Action item: Each line from the one containing "[509,450,671,469] database cataloguin" through the last line of the records is to be repeated exactly, with all pictures left out.

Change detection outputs
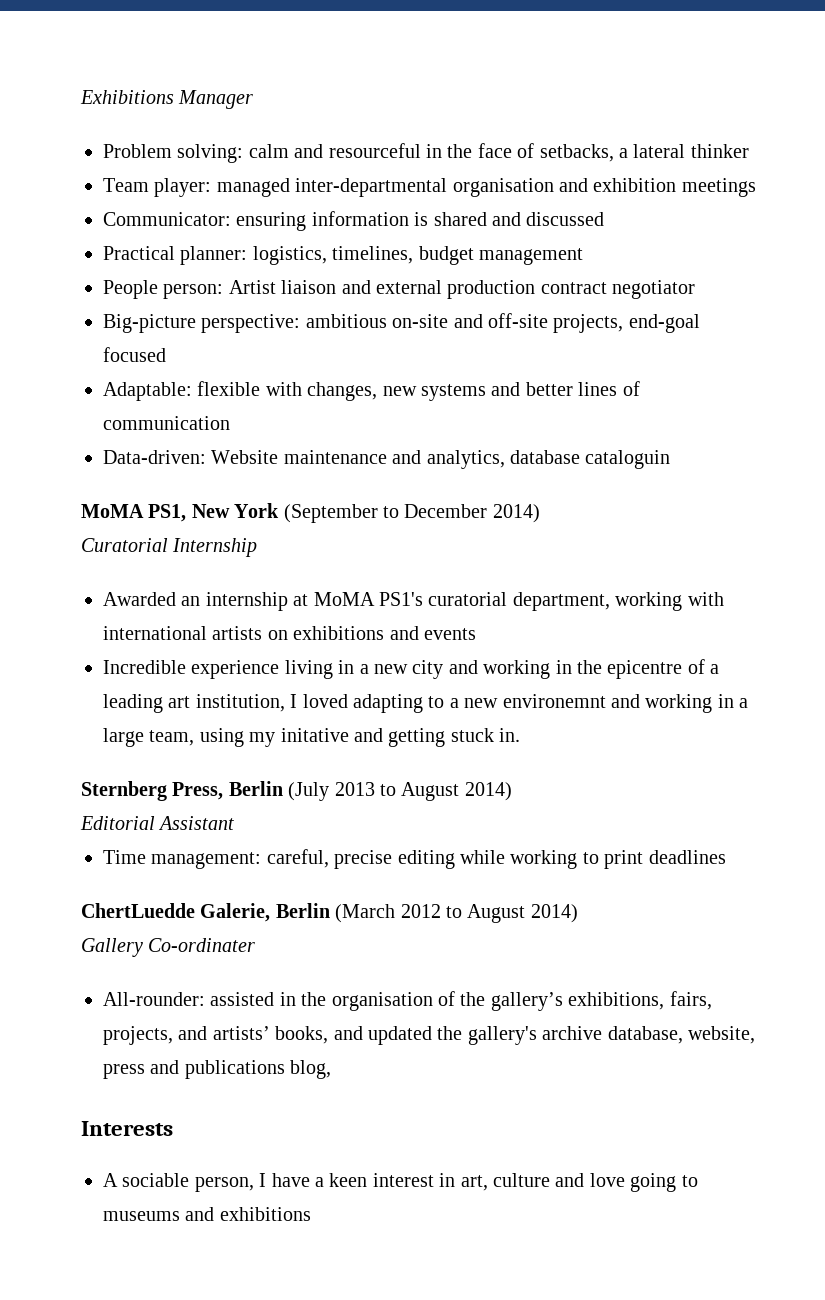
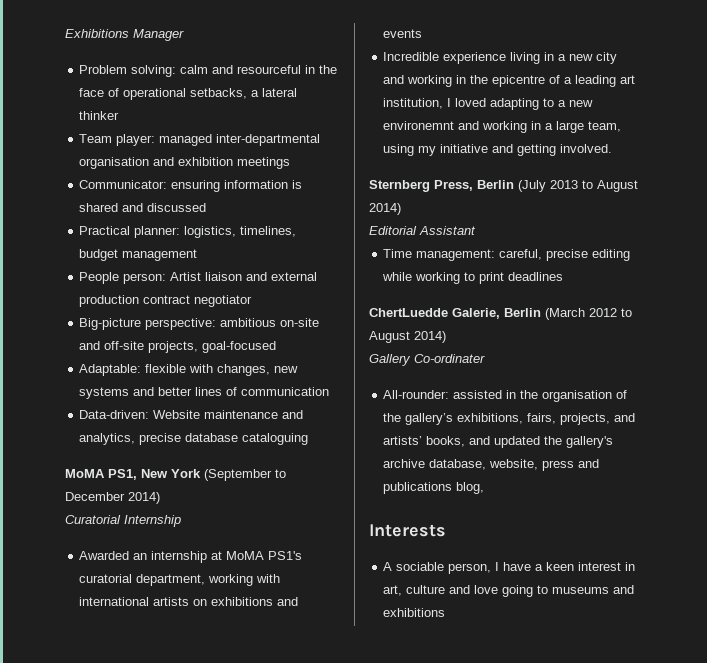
(535, 150) none -> [123,88,187,100] operational
[628,314,700,333] [103,347,166,362] end-goal focused -> [202,341,277,353] goal-focused
[509,450,671,469] database cataloguin -> [139,433,309,445] precise database cataloguing
[280,728,349,742] initative -> [440,144,489,153] initiative
[450,728,521,742] stuck in. -> [560,144,613,153] involved.

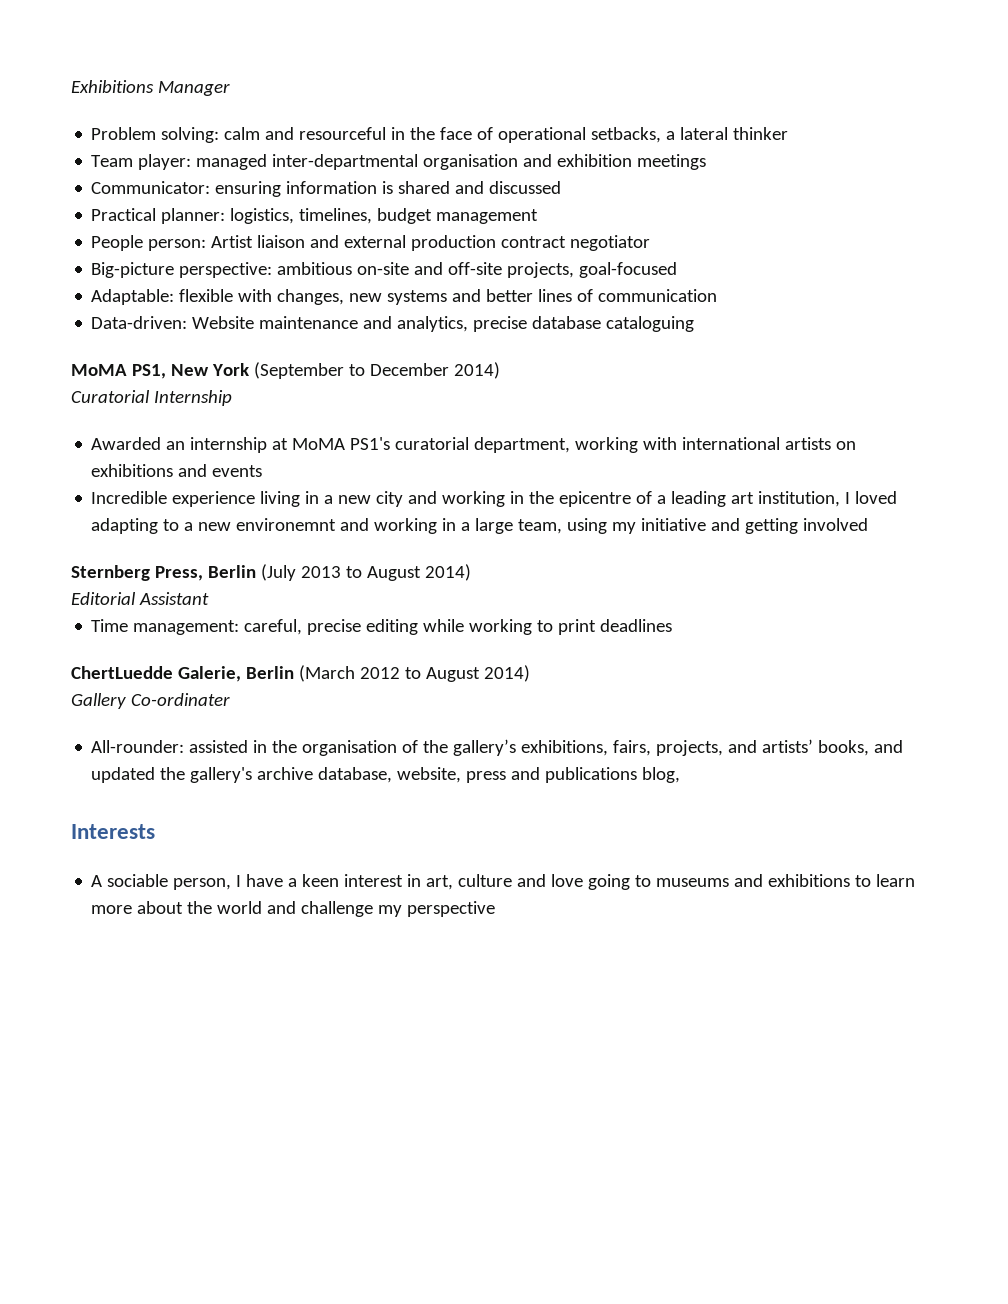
[560,144,613,153] involved. -> [803,518,869,531] involved
(446, 612) none -> [855,874,916,887] [91,901,496,917] to learn more about the world and challenge my perspective

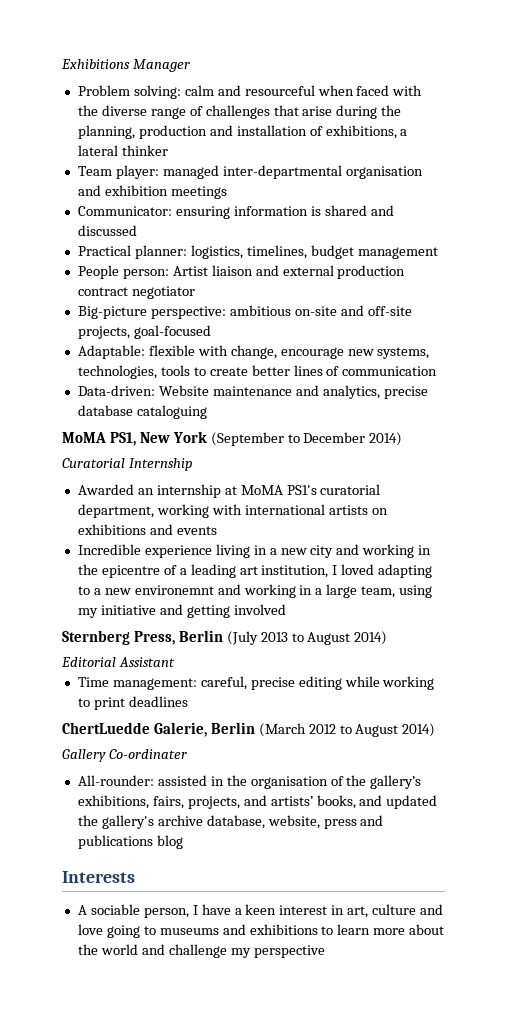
[391,127,662,143] in the face of operational setbacks, -> [317,85,423,96] [77,105,402,119] [77,125,397,139] when faced with the diverse range of challenges that arise during the planning, production and installation of exhibitions,
[277,289,482,305] changes, new systems and -> [230,345,430,359] [77,365,248,379] change, encourage new systems, technologies, tools to create
[642,767,681,783] blog, -> [156,835,183,849] blog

Result of the exercise:
[509,450,671,469] database cataloguin -> [139,433,309,445] precise database cataloguing
[280,728,349,742] initative -> [440,144,489,153] initiative
[450,728,521,742] stuck in. -> [560,144,613,153] involved.

[560,144,613,153] involved. -> [803,518,869,531] involved
(446, 612) none -> [855,874,916,887] [91,901,496,917] to learn more about the world and challenge my perspective

[391,127,662,143] in the face of operational setbacks, -> [317,85,423,96] [77,105,402,119] [77,125,397,139] when faced with the diverse range of challenges that arise during the planning, production and installation of exhibitions,
[277,289,482,305] changes, new systems and -> [230,345,430,359] [77,365,248,379] change, encourage new systems, technologies, tools to create
[642,767,681,783] blog, -> [156,835,183,849] blog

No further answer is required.